Gas has arrived. The upside?
Much cooler weather needed for front-month upside, back-end remains attractive.
Godot finally arrived.
The usual title for natural gas outlooks is something like “Gas or Godot, who will get here first?”. This winter, a combination of near record summer demand, a global shortage of resources for power production and capital restraint domestically have driven natural gas prices (domestically and globally) to multi-decade highs and have bulls saying Godot (gas in this case) has finally arrived.
Wrong outlook...
I put intellectual honesty at the top of my priority list, and will always admit when I am wrong. I look at my underlying assumptions and then determine how reality either converged, or diverged from those assumptions. If the data changes, I change. A quick lookback to a post I made in May, where I walked through various dynamics in the domestic natural gas markets. My biggest assumption that drove my call for a cap in gas prices was accelerating activity in response to higher prices. That relationship has undergone a phase transition, and operators have held production acceleration in check (Toby Rice big proponent of flatter production). Simply put, the volumes have not shown up like I thought they would.

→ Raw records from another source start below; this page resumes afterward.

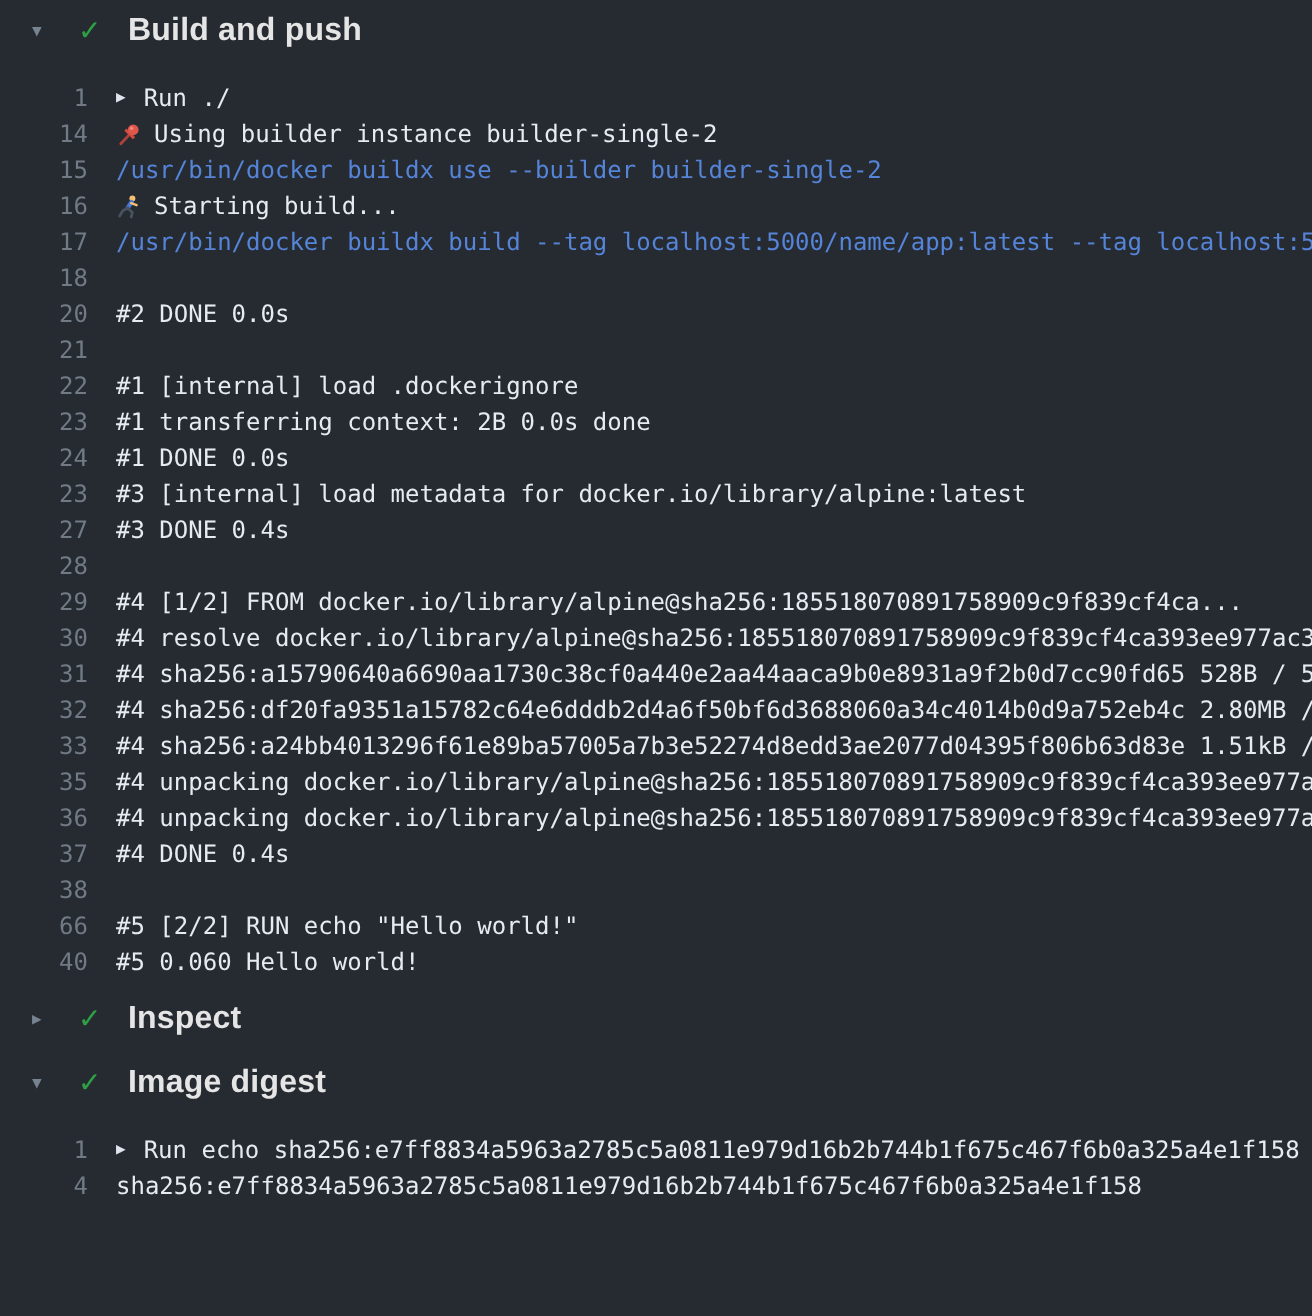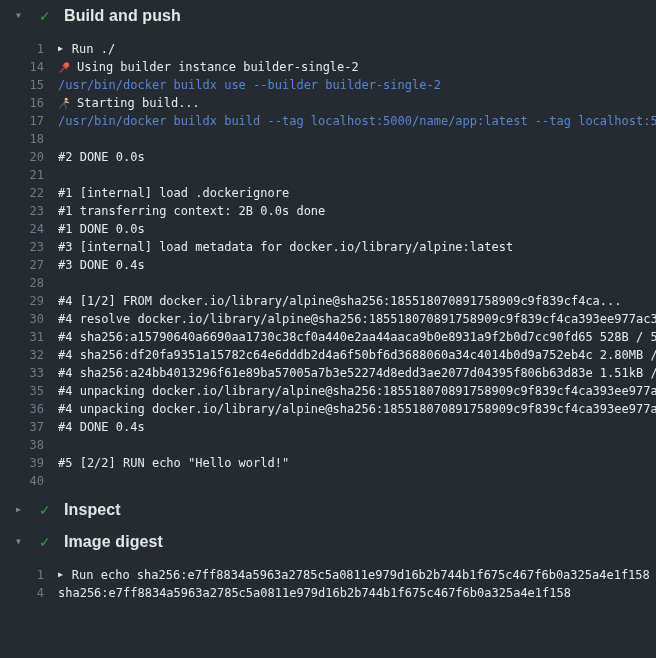--- a/index.html
+++ b/index.html
@@ -97,7 +97,7 @@
         <div class="log-line"><span class="gutter">36</span><span class="content"><span class="line-text">#4 unpacking docker.io/library/alpine@sha256:185518070891758909c9f839cf4ca393ee977a</span></span></div>
         <div class="log-line"><span class="gutter">37</span><span class="content"><span class="line-text">#4 DONE 0.4s</span></span></div>
         <div class="log-line"><span class="gutter">38</span><span class="content"><span class="line-text"></span></span></div>
-        <div class="log-line"><span class="gutter">39</span><span class="content"><span class="line-text">#5 [2/2] RUN echo "Hello world!"</span></span></div>
+        <div class="log-line"><span class="gutter">66</span><span class="content"><span class="line-text">#5 [2/2] RUN echo "Hello world!"</span></span></div>
         <div class="log-line"><span class="gutter">40</span></div>
       </div>
     </div>

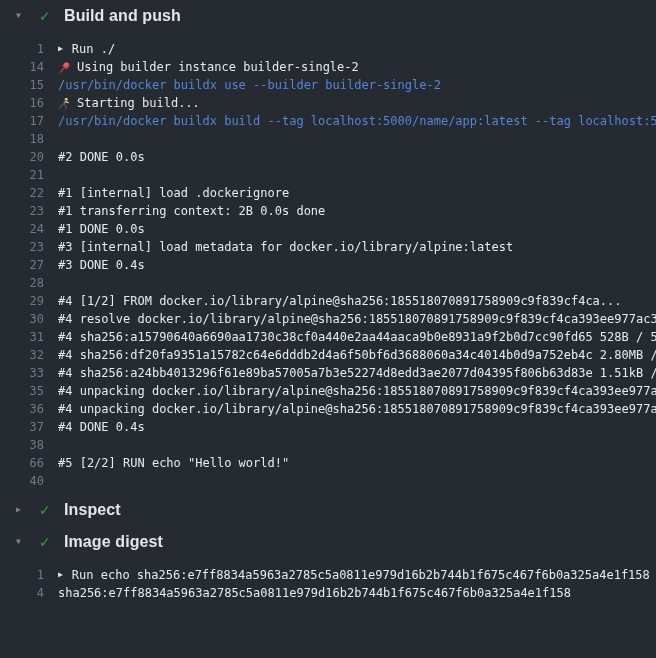--- a/index.html
+++ b/index.html
@@ -98,7 +98,7 @@
         <div class="log-line"><span class="gutter">37</span><span class="content"><span class="line-text">#4 DONE 0.4s</span></span></div>
         <div class="log-line"><span class="gutter">38</span><span class="content"><span class="line-text"></span></span></div>
         <div class="log-line"><span class="gutter">66</span><span class="content"><span class="line-text">#5 [2/2] RUN echo "Hello world!"</span></span></div>
-        <div class="log-line"><span class="gutter">40</span></div>
+        <div class="log-line"><span class="gutter">40</span><span class="content"><span class="line-text">#5 0.060 Hello world!</span></span></div>
       </div>
     </div>
     <div class="section">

“You don’t have to be right, just make money”
This is a phrase I learned from a very successful investor, with an incredible long-term track record investing in public equities. In every investment (or trade), I think 1) how do I not lose money, and 2) if I am wrong, how can I best position the trade to still generate a return? The way I structured the expression of my natural gas view in the aforementioned twitter thread was going long Antero Resources, and EQT Corporation vs. a short basket of CNX Resources, Cabot Oil and Gas, and Southwestern Energy (on May 7th, 2021). While I was wrong on the price outlook of natural gas, the long AR/short SWN pair is up 80% since that post. My short leg of the other pair trade was cut short when Cabot and Cimarex announced they were merging. I fully covered the Cabot short on the announcement (May 24th, 2021), at which point the pair had returned 7.9% (over a 17 day period), and left CNX short on. The long EQT/short CNX pair peaked at +15% on September 28th and has pulled back to -10% as of close Friday.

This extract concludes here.